TASK TO COMPLETE: The reply should hold only the lines from the one with "[39,361,144,379] field of" to the one with "[394,359,447,370] standard -> (203, 413) none", both ends kept, exactly as they appear below, without any pictures.

......

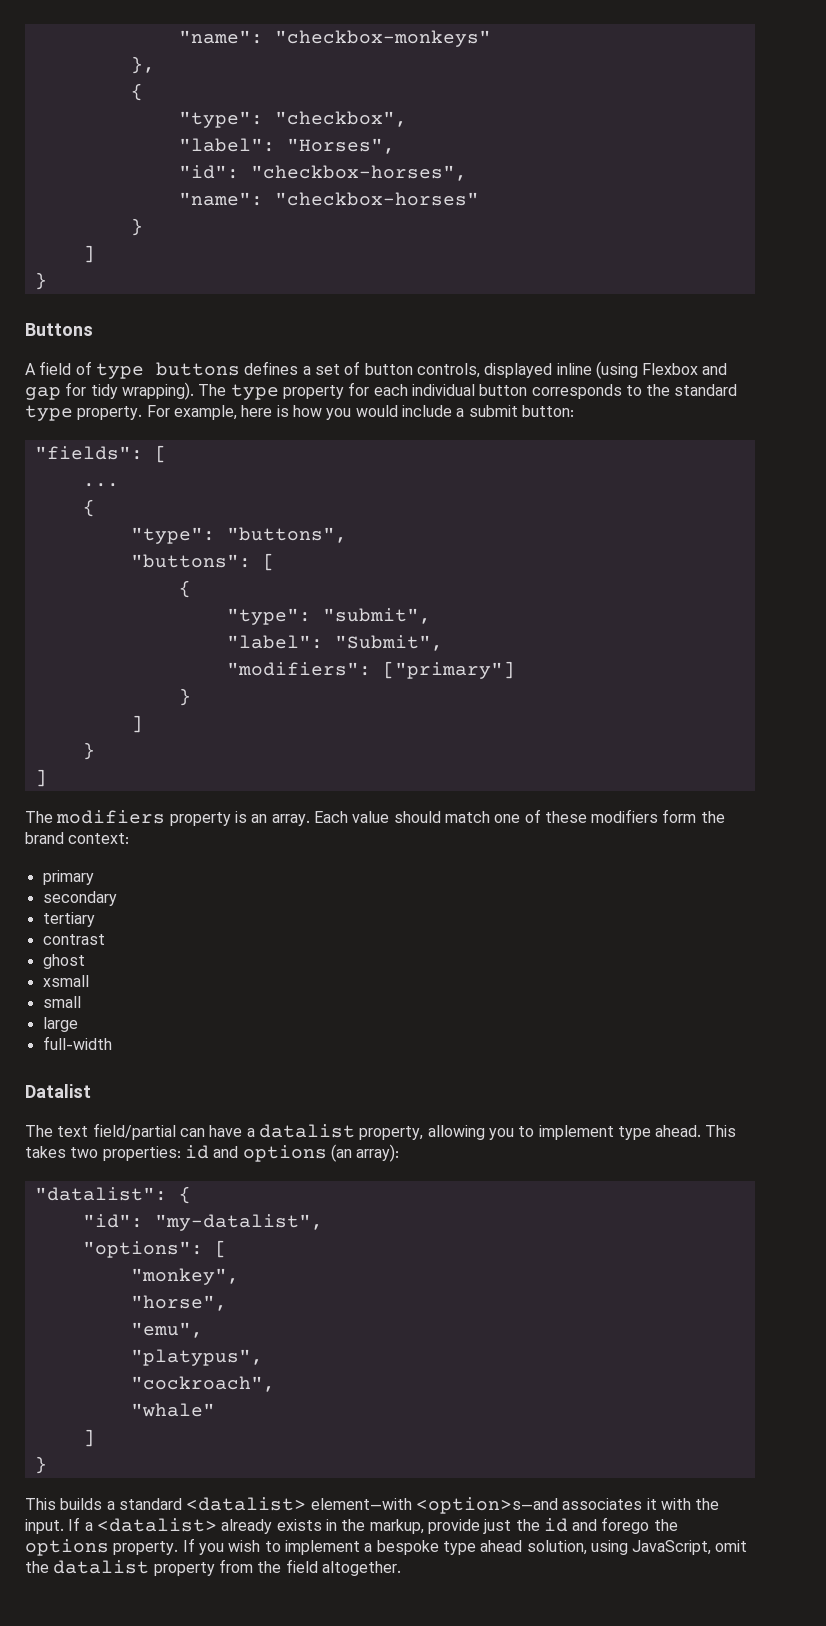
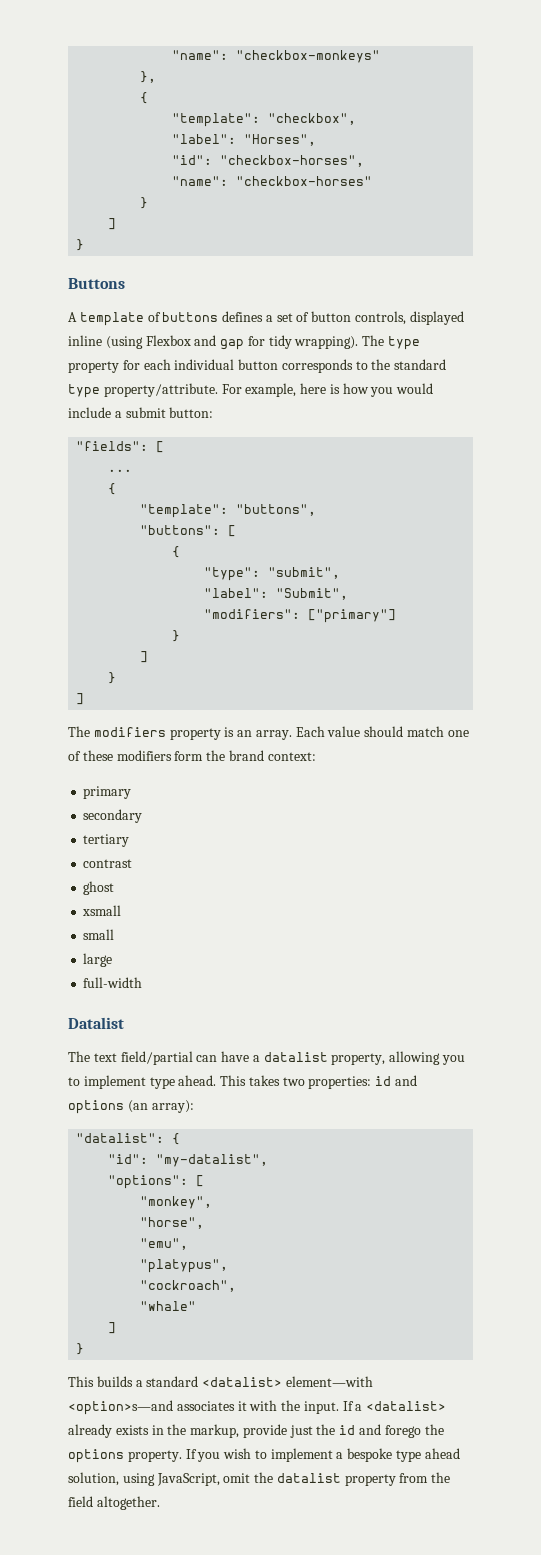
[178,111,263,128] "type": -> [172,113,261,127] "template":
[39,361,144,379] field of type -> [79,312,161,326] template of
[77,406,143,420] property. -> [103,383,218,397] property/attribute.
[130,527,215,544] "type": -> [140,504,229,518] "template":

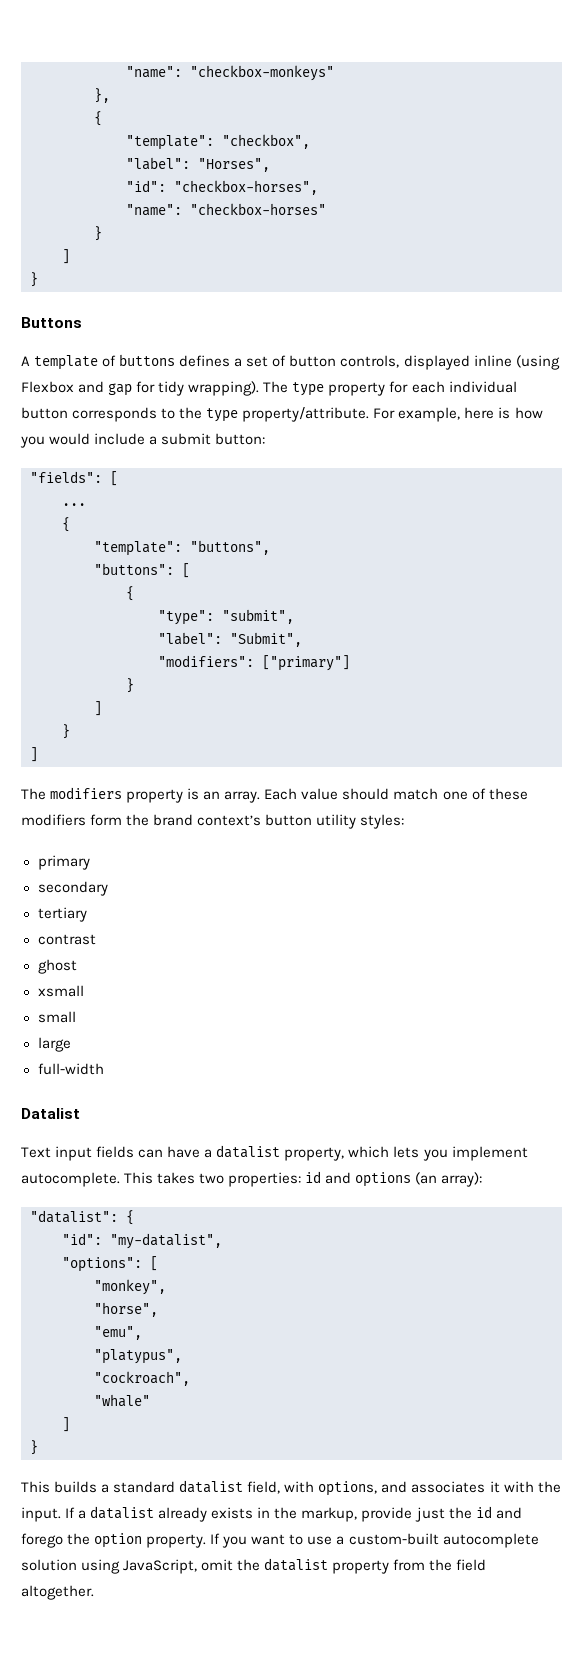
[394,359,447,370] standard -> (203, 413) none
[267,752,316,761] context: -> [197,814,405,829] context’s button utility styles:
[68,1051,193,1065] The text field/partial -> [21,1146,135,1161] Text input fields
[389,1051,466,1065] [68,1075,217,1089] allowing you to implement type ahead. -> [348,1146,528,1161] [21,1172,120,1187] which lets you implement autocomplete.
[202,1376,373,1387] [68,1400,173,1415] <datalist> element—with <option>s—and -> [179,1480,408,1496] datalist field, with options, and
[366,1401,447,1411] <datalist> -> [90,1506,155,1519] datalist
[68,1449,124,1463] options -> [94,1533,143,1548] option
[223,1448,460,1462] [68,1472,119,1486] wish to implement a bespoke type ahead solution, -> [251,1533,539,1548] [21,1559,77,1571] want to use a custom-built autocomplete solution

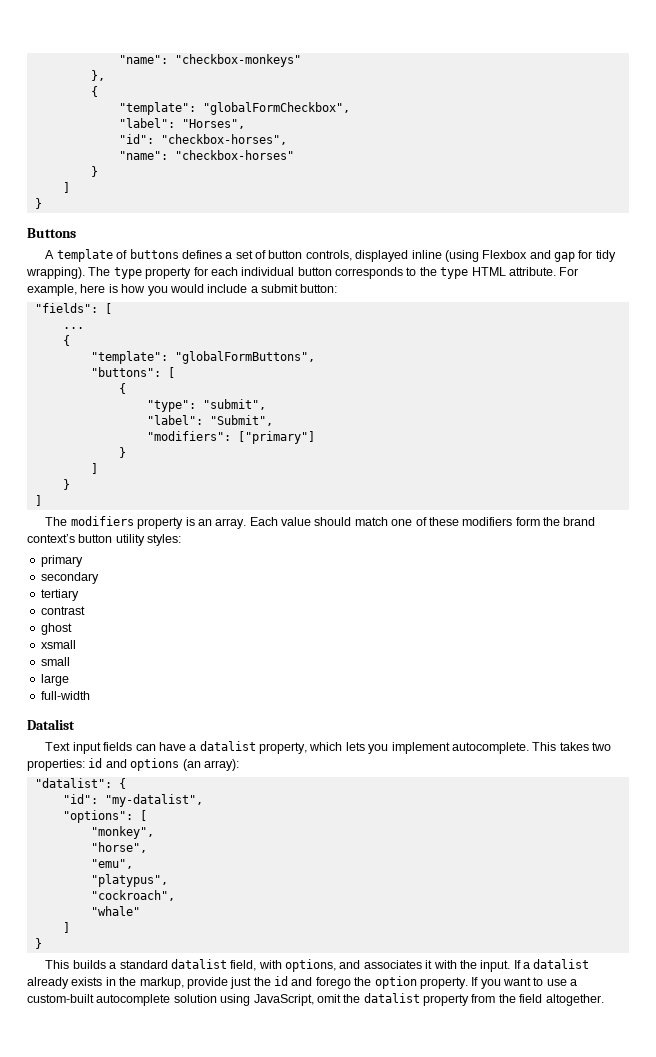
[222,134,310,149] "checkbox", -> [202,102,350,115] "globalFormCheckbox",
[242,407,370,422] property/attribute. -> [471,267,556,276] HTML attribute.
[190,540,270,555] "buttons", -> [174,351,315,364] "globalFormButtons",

......

TASK RESPONSE:
[39,361,144,379] field of type -> [79,312,161,326] template of
[77,406,143,420] property. -> [103,383,218,397] property/attribute.
[130,527,215,544] "type": -> [140,504,229,518] "template":

[394,359,447,370] standard -> (203, 413) none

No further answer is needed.